Help for package MFF

Type:

Package

Title:

Meta Fuzzy Functions

Version:

0.1.0

Description:

Implements Meta Fuzzy Functions (MFFs) for regression Tak and Ucan (2026) <doi:10.1016/j.asoc.2026.114592> by aggregating predictions from multiple base learners using membership weights learned in the prediction space of validation set. The package supports fuzzy and crisp meta-ensemble structures via Fuzzy C-Means (FCM) Tak (2018) <doi:10.1016/j.asoc.2018.08.009>, Possibilistic FCM (PFCM) Tak (2021) <doi:10.1016/j.ins.2021.01.024>, and k-means, and provides a workflow to (i) generate validation/test prediction matrices from common regression learners (linear and penalized regression via 'glmnet', random forests, gradient boosting with 'xgboost' and 'lightgbm'), (ii) fit cluster-wise meta fuzzy functions and compute membership-based weights, (iii) tune clustering-related hyperparameters (number of clusters/functions, fuzziness exponent, possibilistic regularization) via grid search on validation loss, and (iv) predict on new/test prediction matrices and evaluate performance using standard regression metrics (MAE, RMSE, MAPE, SMAPE, MSE, MedAE). This enables flexible, interpretable ensemble regression where different base models contribute to different meta components according to learned memberships.

License:

MIT + file LICENSE

Encoding:

UTF-8

RoxygenNote:

7.3.3

Imports:

glmnet, randomForest, xgboost, lightgbm, e1071, ppclust

Suggests:

knitr, rmarkdown, MASS

NeedsCompilation:

Packaged:

2026-02-11 11:49:02 UTC; sadik

Author:

Nihat Tak [aut, cre], Sadık Çoban [aut]

Maintainer:

Nihat Tak <nihattak@gmail.com>

Repository:

CRAN

Date/Publication:

2026-02-13 16:20:29 UTC

MFF: Meta-Fuzzy Functions

Description

Implements Meta Fuzzy Functions (MFFs) for regression by aggregating predictions from multiple base models using fuzzy clustering–derived weights. The package allows users to fit MFF models on top of diverse regression learners, including linear and penalized regression models, random forests, and gradient boosting methods. Membership weights are obtained via Fuzzy C-Means, Possibilistic FCM, or k-means, enabling both fuzzy and crisp ensemble structures. Clustering-related hyperparameters—such as the number of meta fuzzy functions, fuzziness exponent, and possibilistic regularization parameter—can be systematically tuned using validation data. A dedicated predict method is provided for producing test-set predictions from fitted or tuned MFF objects, along with evaluation tools for performance assessment.

Details

Provides tools for fitting and evaluating Meta Fuzzy Regression Functions by aggregating heterogeneous base regression models through fuzzy membership functions learned in the prediction space, with support for hyperparameter tuning and standard regression performance measures.

Available Functions

mff(): Fits Meta Fuzzy Regression Functions models by estimating fuzzy membership weights from base-model prediction matrices and constructing cluster-wise meta regression functions.
tune.mff(): Performs hyperparameter optimization for MFF models via grid search over clustering-related parameters, selecting the configuration that minimizes a chosen validation error metric.
predict.mff(): S3 prediction method for fitted or tuned MFF objects, generating test-set predictions using membership-weighted aggregation of base-model outputs.
evaluate(): Convenience function for training multiple regression models and producing validation and test prediction matrices suitable for MFF modeling.
model.train(): Computes regression performance metrics (e.g., MAE, RMSE, MAPE, SMAPE, MSE, MedAE) for comparing meta fuzzy functions and base-model predictions.

Author(s)

Maintainer: Nihat Tak Authors: Nihat Tak, Sadık Çoban

References

Data Source for examples:

Venables, W. N. & Ripley, B. D. (2002) Modern Applied Statistics with S. Fourth Edition. Springer, New York. ISBN 0-387-95457-0. (Provides the Boston dataset via the MASS package).

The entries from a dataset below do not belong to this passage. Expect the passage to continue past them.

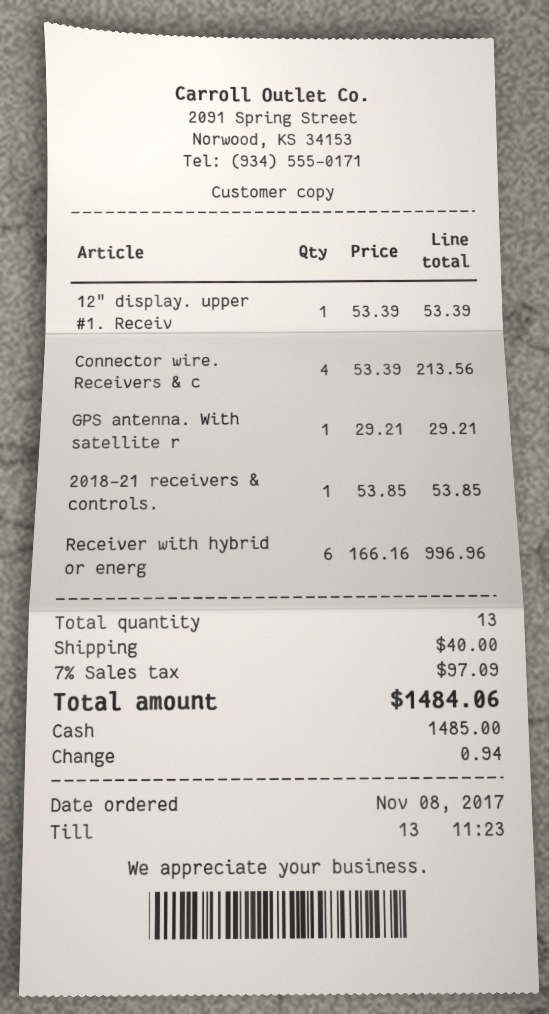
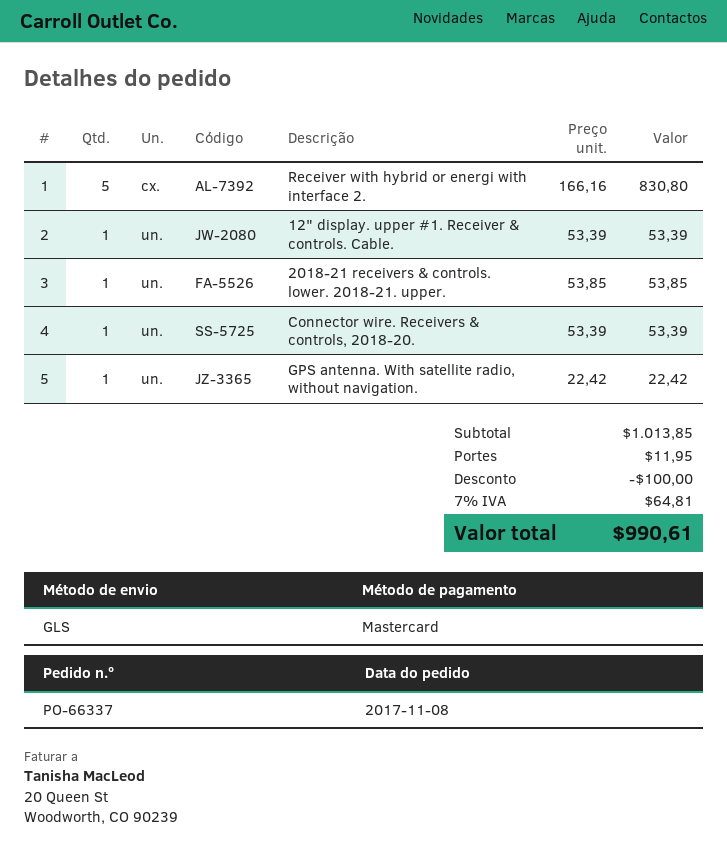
payment method: cash -> Mastercard
Connector wire. Receivers & c: 4 x 53.39 = 213.56 -> 1 x 53.39 = 53.39
GPS antenna. With satellite r: 1 x 29.21 = 29.21 -> 1 x 22.42 = 22.42
Receiver with hybrid or energ: 6 x 166.16 = 996.96 -> 5 x 166.16 = 830.80
discount: none -> 100.00
shipping: 40.00 -> 11.95
tax: 7% = 97.09 -> 7% = 64.81
total: 1484.06 -> 990.61

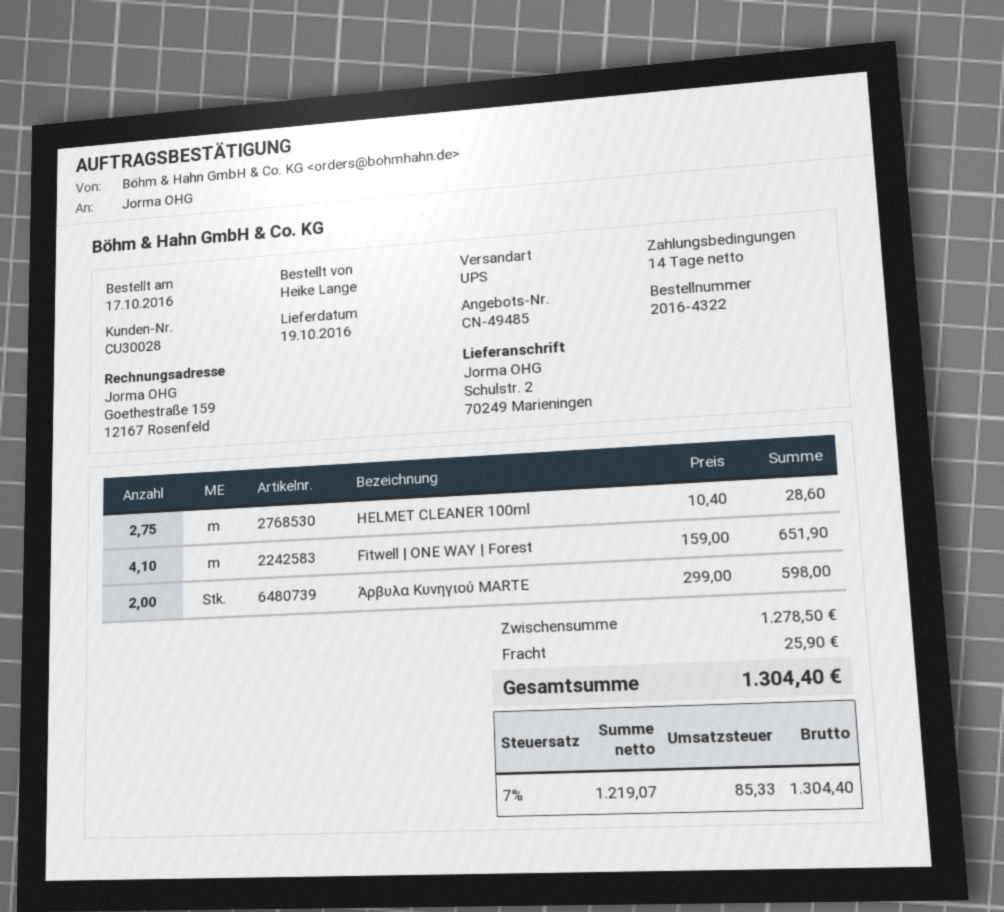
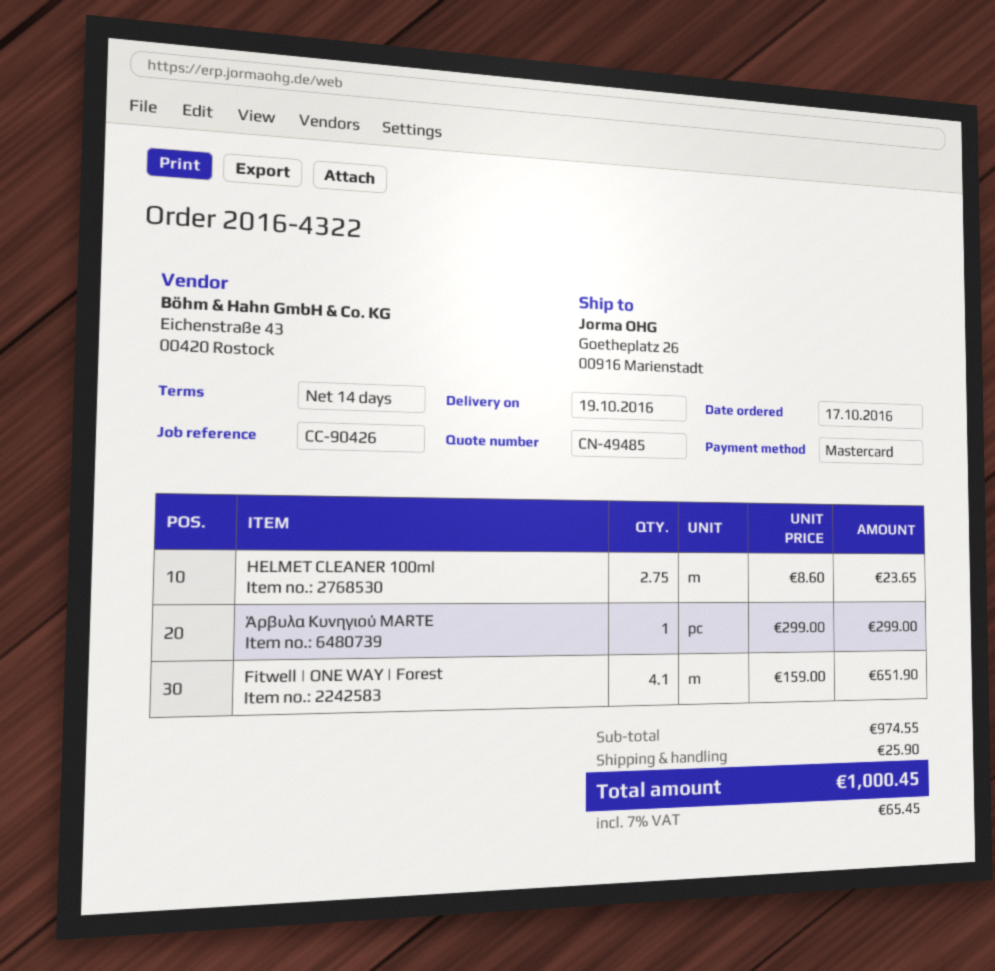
ship to: Schulstr. 2, 70249 Marieningen -> Goetheplatz 26, 00916 Marienstadt
HELMET CLEANER 100ml: 2.75 x 10.40 = 28.60 -> 2.75 x 8.60 = 23.65
Άρβυλα Κυνηγιού MARTE: 2 x 299.00 = 598.00 -> 1 x 299.00 = 299.00
subtotal: 1278.50 -> 974.55
tax: 7% = 85.33 -> 7% = 65.45
total: 1304.40 -> 1000.45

Compute Weights for K-means-Based Membership Assignment (Internal)

Description

For a cluster assignment vector clusters, the weight for model i is defined as:

w_i = 1 / (\text{size of cluster assigned to } i)

This results in:

Models in large clusters receive smaller weights.
Models in small clusters receive larger weights.

A membership matrix with dimensions n × k is produced, where:

n: number of models
k: number of clusters

For row i and cluster clusters[i], the weight matrix entry [i, clusters[i]] equals w_i. All other entries in row i are zero.

Usage

.weight_kmeans(clusters)

Arguments

clusters

Integer vector containing the K-means cluster assignments for each model. Values must be in 1:k, where k is the number of clusters.

Details

This internal helper function converts hard K-means cluster assignments into a simple weight matrix. Each element of the input vector represents the cluster index assigned to a model. The function computes weights based on cluster frequencies, assigning each model a weight inversely proportional to the size of its cluster.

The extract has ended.